An exhibition of artists who engage ideas of homeland and belonging and resist a unitary sense of time or place
A conversation and 72-hour continuous screening by William Pope.L revisiting this country's violent legacy and haunting past
Slought, the History of Art and the English Department at the University of Pennsylvania are pleased to announce a series of events and screening of William Pope.L's Reenactor (2010-) from December 8-12, 2014. A public conversation with the artist and art historian Gwendolyn DuBois Shaw will take place on December 8, 2014 at 6:30pm at Slought to inaugurate the screening. The film will be screened continuously for 72 hours at Slought beginning on Tuesday, December 9 at 9am and continuing until Friday, December 12 at 9am.
Filmed in Nashville, Reenactor shows volunteers - many of them students from Tennessee State University where the film debuted - donning Robert E. Lee confederate soldier uniforms or what the artist describes as "the most visible and onerous costumes of our historical past." Pope.L followed the "swarm" of reenactors as they wandered around Nashville performing quotidian activities, such as sweeping floors and caring for children.

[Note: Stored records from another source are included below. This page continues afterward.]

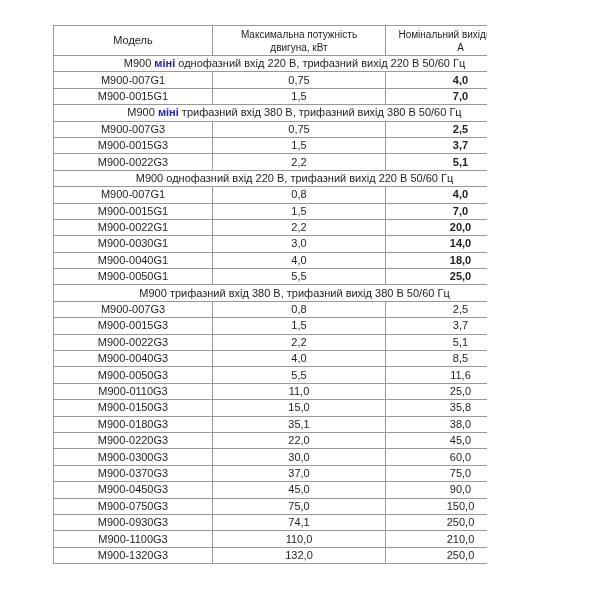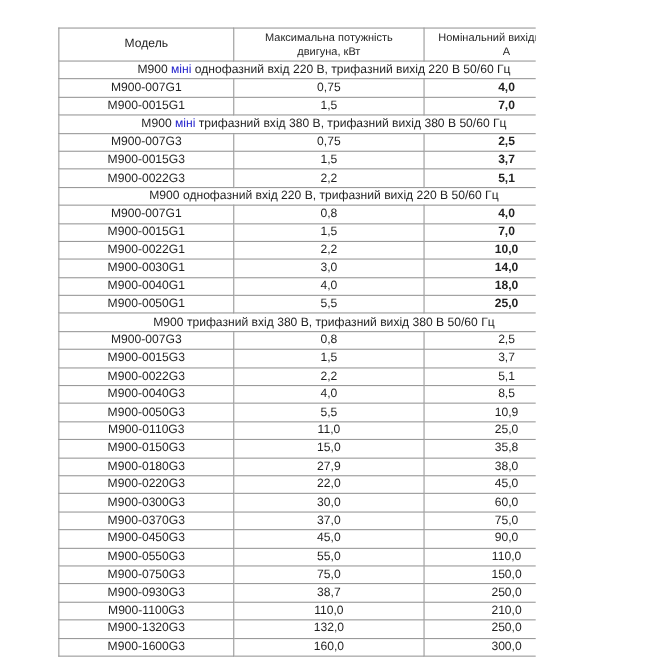--- a/index.html
+++ b/index.html
@@ -15,21 +15,21 @@
   td{
     border:1px solid #9a9a9a;
     text-align:center;vertical-align:middle;
     font-size:11px;line-height:13px;height:15.4px;
     padding:0 2px;font-weight:normal;color:#1f1f1f;
     overflow:hidden;white-space:nowrap;
   }
   tr.header-row td{height:29px;}
   tr.header-row td div{white-space:nowrap;font-size:10px;line-height:13px;}
   td.section{white-space:nowrap;}
-  .hl{color:#2222cc;font-weight:normal;}
+  .hl{color:#2222cc;font-weight:bold;}
   .bold{font-weight:bold;}
 </style>
 </head>
 <body>
 
 <div class="page">
   <table class="spec">
     <colgroup>
         <col class="c1">
         <col class="c2">
@@ -89,21 +89,21 @@
           <td class="bold">4,0</td>
         </tr>
         <tr>
           <td>M900-0015G1</td>
           <td>1,5</td>
           <td class="bold">7,0</td>
         </tr>
         <tr>
           <td>M900-0022G1</td>
           <td>2,2</td>
-          <td class="bold">10,0</td>
+          <td class="bold">20,0</td>
         </tr>
         <tr>
           <td>M900-0030G1</td>
           <td>3,0</td>
           <td class="bold">14,0</td>
         </tr>
         <tr>
           <td>M900-0040G1</td>
           <td>4,0</td>
           <td class="bold">18,0</td>
@@ -132,35 +132,35 @@
           <td>5,1</td>
         </tr>
         <tr>
           <td>M900-0040G3</td>
           <td>4,0</td>
           <td>8,5</td>
         </tr>
         <tr>
           <td>M900-0050G3</td>
           <td>5,5</td>
-          <td>10,9</td>
+          <td>11,6</td>
         </tr>
         <tr>
           <td>M900-0110G3</td>
           <td>11,0</td>
           <td>25,0</td>
         </tr>
         <tr>
           <td>M900-0150G3</td>
           <td>15,0</td>
           <td>35,8</td>
         </tr>
         <tr>
           <td>M900-0180G3</td>
-          <td>27,9</td>
+          <td>35,1</td>
           <td>38,0</td>
         </tr>
         <tr>
           <td>M900-0220G3</td>
           <td>22,0</td>
           <td>45,0</td>
         </tr>
         <tr>
           <td>M900-0300G3</td>
           <td>30,0</td>
@@ -170,44 +170,34 @@
           <td>M900-0370G3</td>
           <td>37,0</td>
           <td>75,0</td>
         </tr>
         <tr>
           <td>M900-0450G3</td>
           <td>45,0</td>
           <td>90,0</td>
         </tr>
         <tr>
-          <td>M900-0550G3</td>
-          <td>55,0</td>
-          <td>110,0</td>
-        </tr>
-        <tr>
           <td>M900-0750G3</td>
           <td>75,0</td>
           <td>150,0</td>
         </tr>
         <tr>
           <td>M900-0930G3</td>
-          <td>38,7</td>
+          <td>74,1</td>
           <td>250,0</td>
         </tr>
         <tr>
           <td>M900-1100G3</td>
           <td>110,0</td>
           <td>210,0</td>
         </tr>
         <tr>
           <td>M900-1320G3</td>
           <td>132,0</td>
           <td>250,0</td>
-        </tr>
-        <tr>
-          <td>M900-1600G3</td>
-          <td>160,0</td>
-          <td>300,0</td>
         </tr>
       </tbody>
   </table>
 </div>
 
 </body></html>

Through this intervention, the violent history of the South seeps into the fabric of everyday life, haunting this city with its most disquieting legacies. Pope.L's film alternates between different modes of filmmaking and performance, including documentary-style footage, a surreal puppet show, and Civil War reenactments in Pennsylvania.

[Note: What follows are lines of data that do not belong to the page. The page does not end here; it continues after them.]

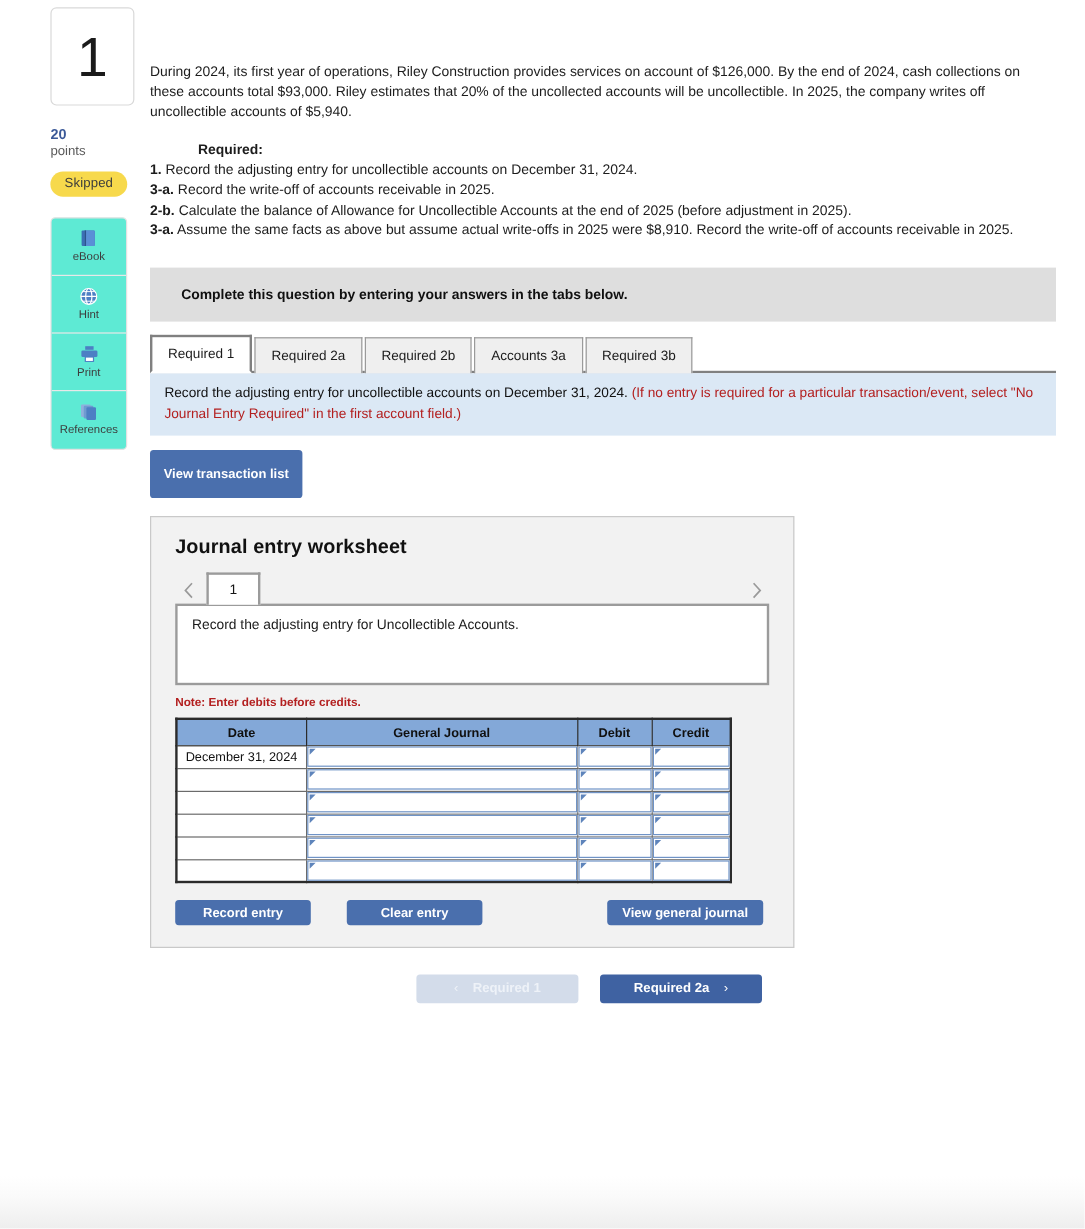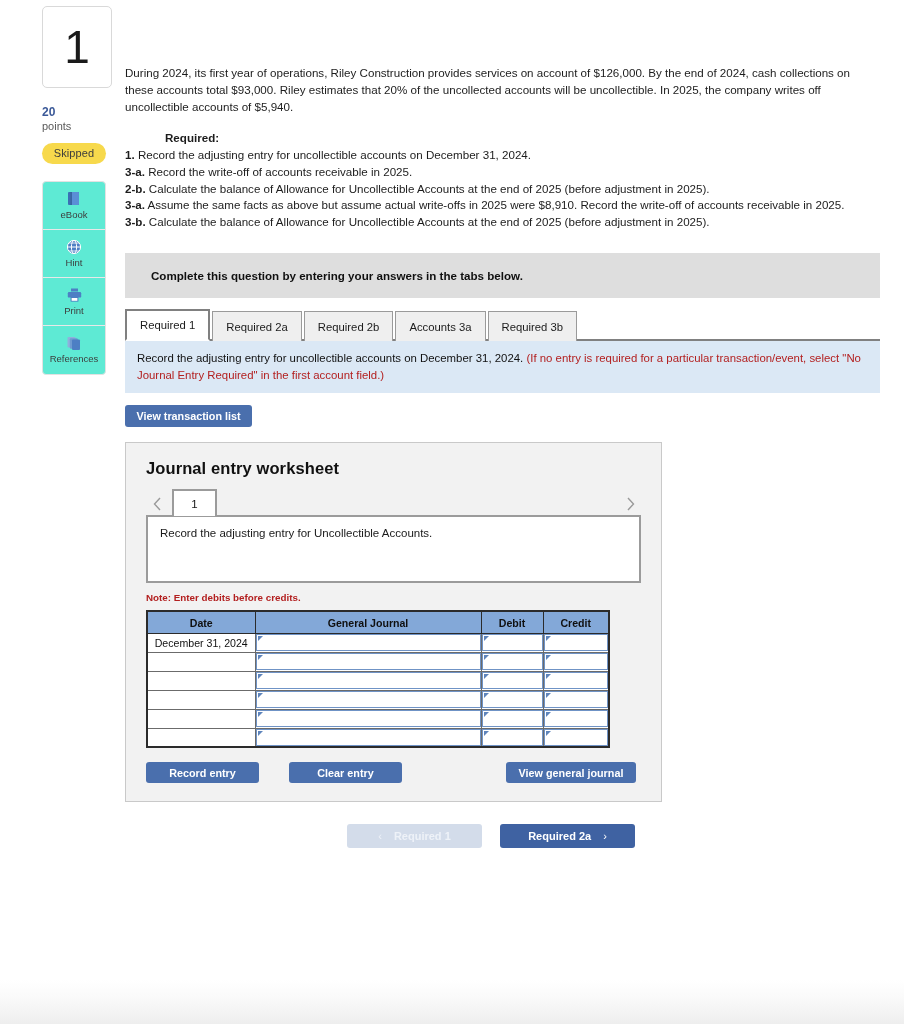--- a/index.html
+++ b/index.html
@@ -92,21 +92,21 @@
   .tool-label {
     font-size: 9.5px;
     color: #3d3d3d;
   }
   .tool svg { display: block; }
 
   
   .main {
     position: absolute;
     left: 125px;
-    top: 65px;
+    top: 52px;
     width: 755px;
   }
   .qtext {
     font-size: 11.6px;
     line-height: 1.46;
     color: #1c1c1c;
   }
   .req-head { font-weight: 700; margin-top: 14px; padding-left: 40px; }
   .req-line { margin-top: 0px; }
   .req-line b { font-weight: 700; }
@@ -172,21 +172,21 @@
     font-size: 10.8px;
     font-weight: 700;
     border: none;
     border-radius: 3px;
     cursor: pointer;
     font-family: "Liberation Sans", sans-serif;
   }
   .btn-view-trans {
     margin-top: 12px;
     width: 127px;
-    height: 22px;
+    height: 40px;
   }
 
   
   .worksheet {
     margin-top: 15px;
     width: 537px;
     border: 1px solid #c9c9c9;
     background: #f2f2f2;
     padding: 16px 20px 18px 20px;
   }
@@ -419,24 +419,20 @@
         <span>Record the write-off of accounts receivable in 2025.</span>
       </div>
       <div class="req-line">
         <b>2-b.</b>
         <span>Calculate the balance of Allowance for Uncollectible Accounts at the end of 2025 (before adjustment in 2025).</span>
       </div>
       <div class="req-line">
         <b>3-a.</b>
         <span>Assume the same facts as above but assume actual write-offs in 2025 were $8,910. Record the write-off of accounts receivable in 2025.</span>
       </div>
-      <div class="req-line">
-        <b>3-b.</b>
-        <span>Calculate the balance of Allowance for Uncollectible Accounts at the end of 2025 (before adjustment in 2025).</span>
-      </div>
     </div>
 
     <div class="notice">Complete this question by entering your answers in the tabs below.</div>
 
     <div class="tabs">
       <div class="tab active">Required 1</div>
       <div class="tab">Required 2a</div>
       <div class="tab">Required 2b</div>
       <div class="tab">Accounts 3a</div>
       <div class="tab">Required 3b</div>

Like many of the works in the Itinerant Belongings exhibition, the film eschews a fixed diegesis and unitary temporality. This logic extends to Reenactor's extensive duration in the gallery space. Viewers are invited to defy the conventions of traditional spectatorship and absorb the experience of the film into the rhythms of their everyday by resting on couches and beanbag chairs, drinking and eating, and even sleeping at any hour.
William Pope.L is an acclaimed and prolific interdisciplinary artist, and the recipient of many prestigious grants and awards, including the Guggenheim Fellowship, NEA fellowships, and the USA Fellowship in Visual Arts. He has shown his work at The Project in New York and Los Angeles, and was included in the 2002 Whitney Biennial.
He is perhaps best known for his provocative performances, such as ATM Piece, and his decades-long series of crawls across New York City, commemorated in eRacism, a retrospective which showed at several prominent museums and galleries. The Black Factory, his most recent project, toured the East Coast and the Midwest.
Before coming to the University of Chicago, where he is Associate Professor in the Department of the Visual Arts, Pope.L was Lecturer of Theater and Rhetoric at Bates College in Lewiston, Maine. He earned his Master of Fine Arts from the Mason Gross School of the Arts at Rutgers University.